EXERCISE GOAL ->
Locate each line below that includes "order" and reproduce it.

[Change listing data]
*** Begin section ***

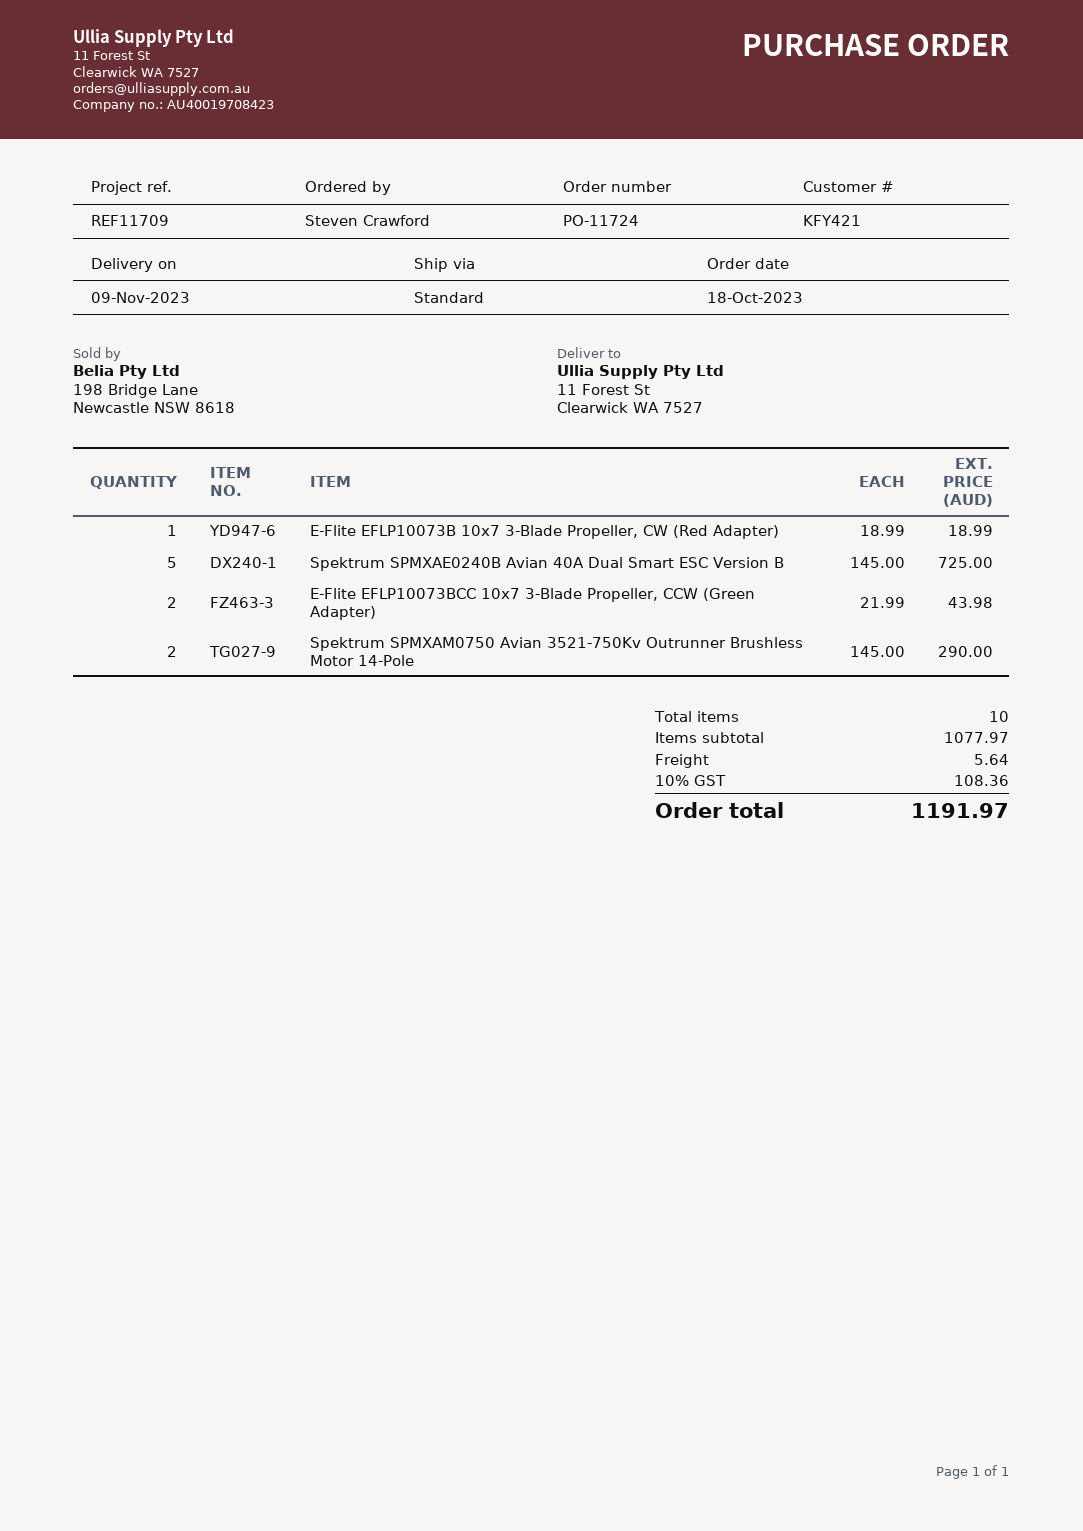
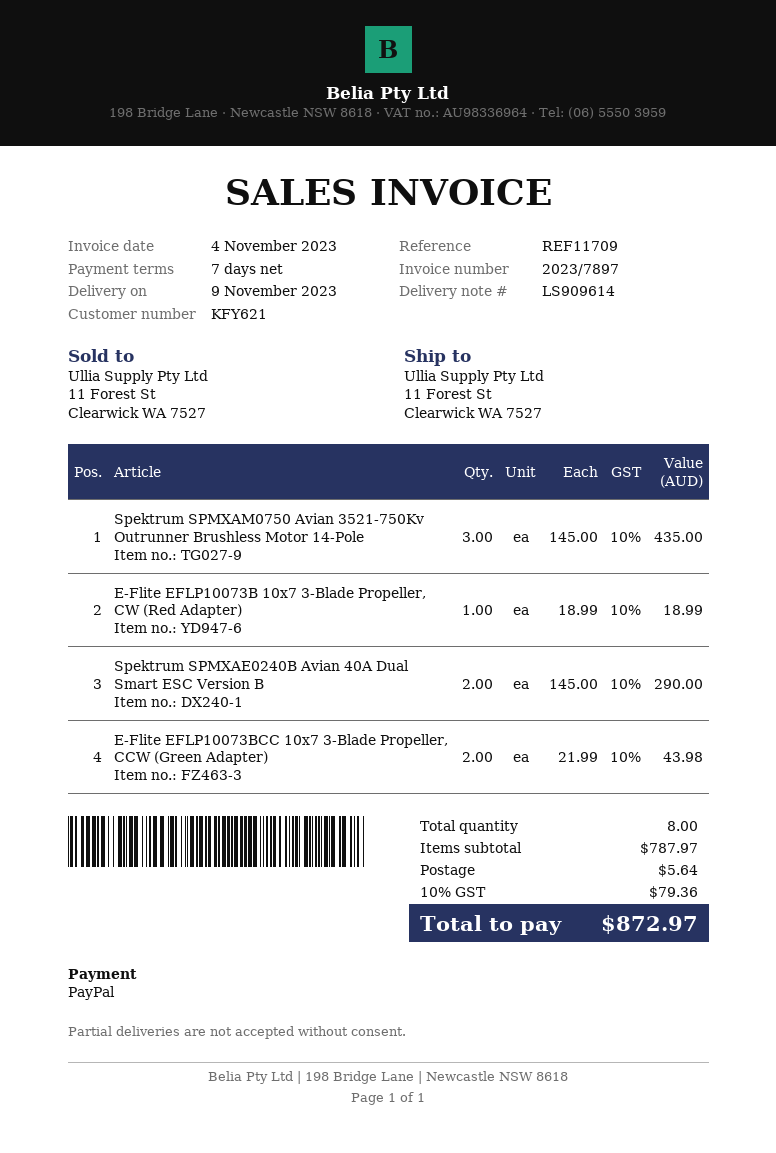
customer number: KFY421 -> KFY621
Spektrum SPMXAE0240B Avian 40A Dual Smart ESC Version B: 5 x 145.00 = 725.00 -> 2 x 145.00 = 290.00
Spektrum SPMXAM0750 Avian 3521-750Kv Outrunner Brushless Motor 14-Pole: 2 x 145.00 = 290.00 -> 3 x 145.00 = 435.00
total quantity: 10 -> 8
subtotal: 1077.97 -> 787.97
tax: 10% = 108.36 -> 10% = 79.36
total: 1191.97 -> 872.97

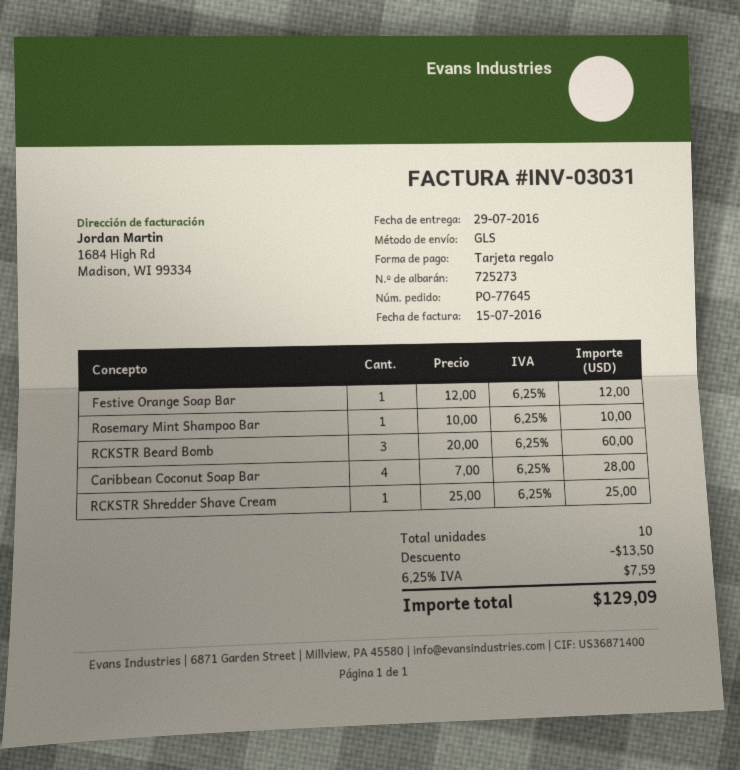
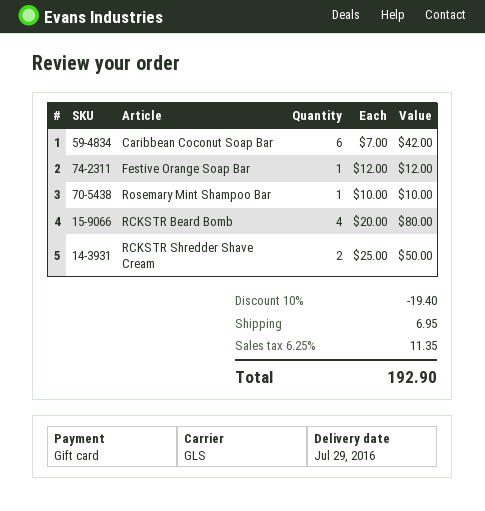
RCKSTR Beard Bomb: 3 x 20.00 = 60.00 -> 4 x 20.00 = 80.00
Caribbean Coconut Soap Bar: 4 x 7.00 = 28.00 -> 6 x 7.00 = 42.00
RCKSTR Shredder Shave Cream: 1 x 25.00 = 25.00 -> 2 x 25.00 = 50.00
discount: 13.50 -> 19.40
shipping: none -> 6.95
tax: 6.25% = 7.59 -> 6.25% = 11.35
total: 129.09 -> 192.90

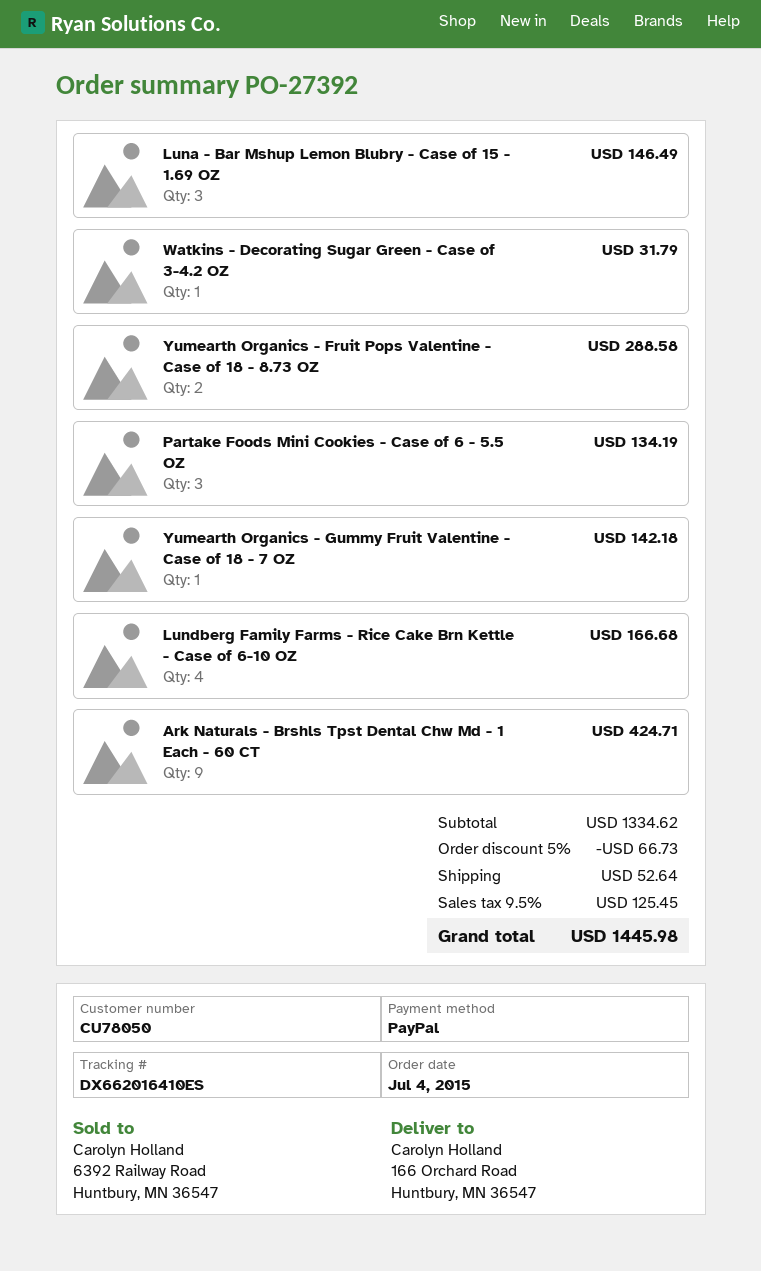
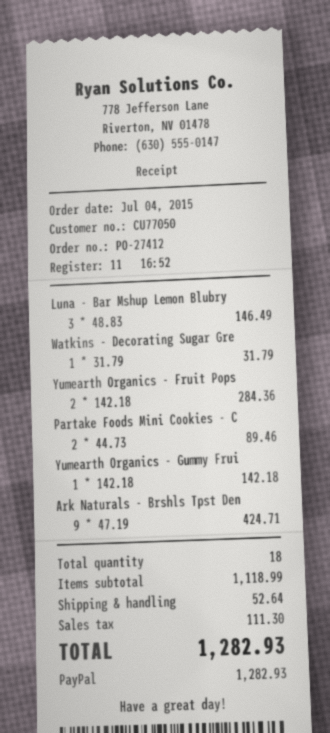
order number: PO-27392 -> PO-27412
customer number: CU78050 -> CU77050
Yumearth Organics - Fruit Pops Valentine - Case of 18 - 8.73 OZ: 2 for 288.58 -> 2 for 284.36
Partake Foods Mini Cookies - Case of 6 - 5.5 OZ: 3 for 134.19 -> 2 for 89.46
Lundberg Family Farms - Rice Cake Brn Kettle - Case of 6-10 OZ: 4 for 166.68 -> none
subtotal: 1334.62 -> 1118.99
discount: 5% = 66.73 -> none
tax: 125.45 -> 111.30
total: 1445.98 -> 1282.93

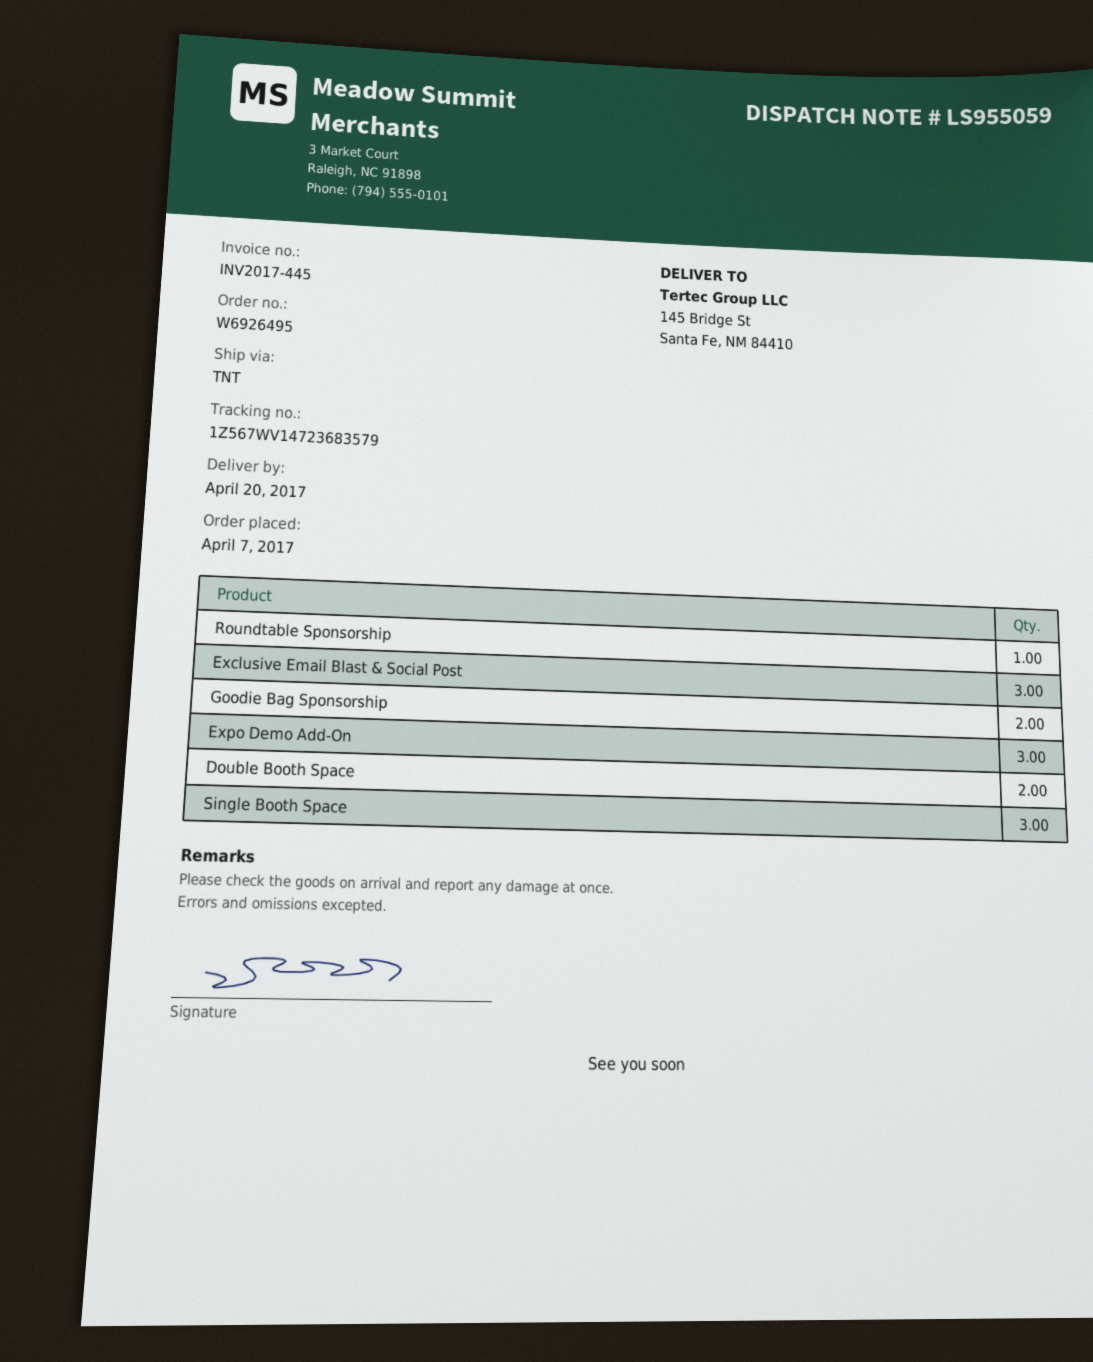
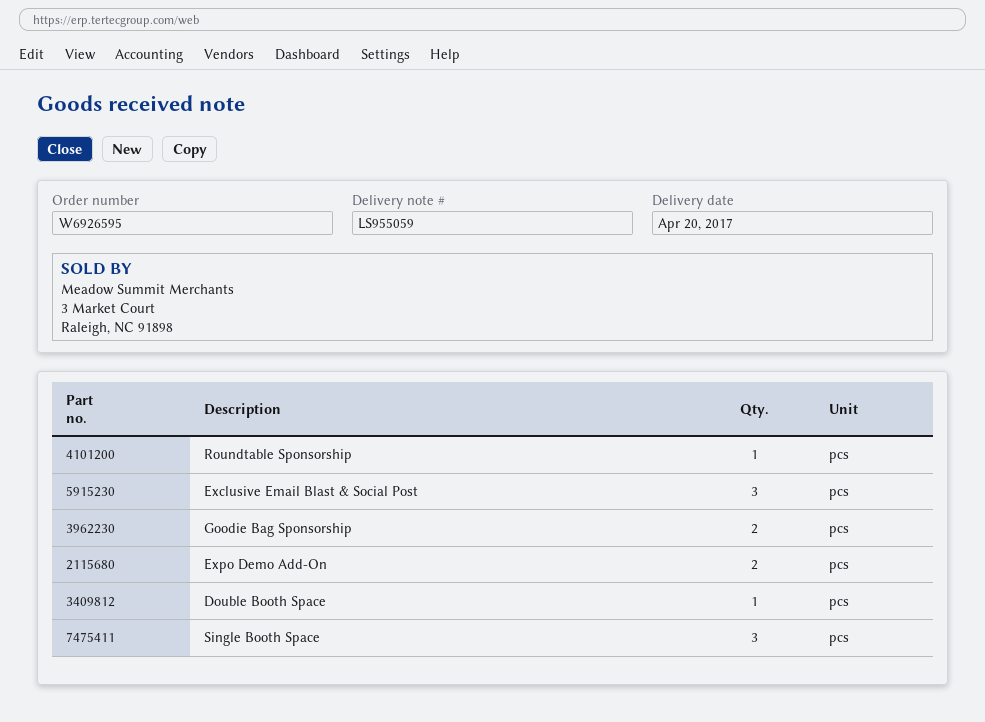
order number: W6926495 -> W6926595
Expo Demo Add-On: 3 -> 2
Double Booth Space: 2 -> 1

*** End section ***

SOLUTION FOR THIS EXERCISE ->
order number: PO-27392 -> PO-27412
order number: W6926495 -> W6926595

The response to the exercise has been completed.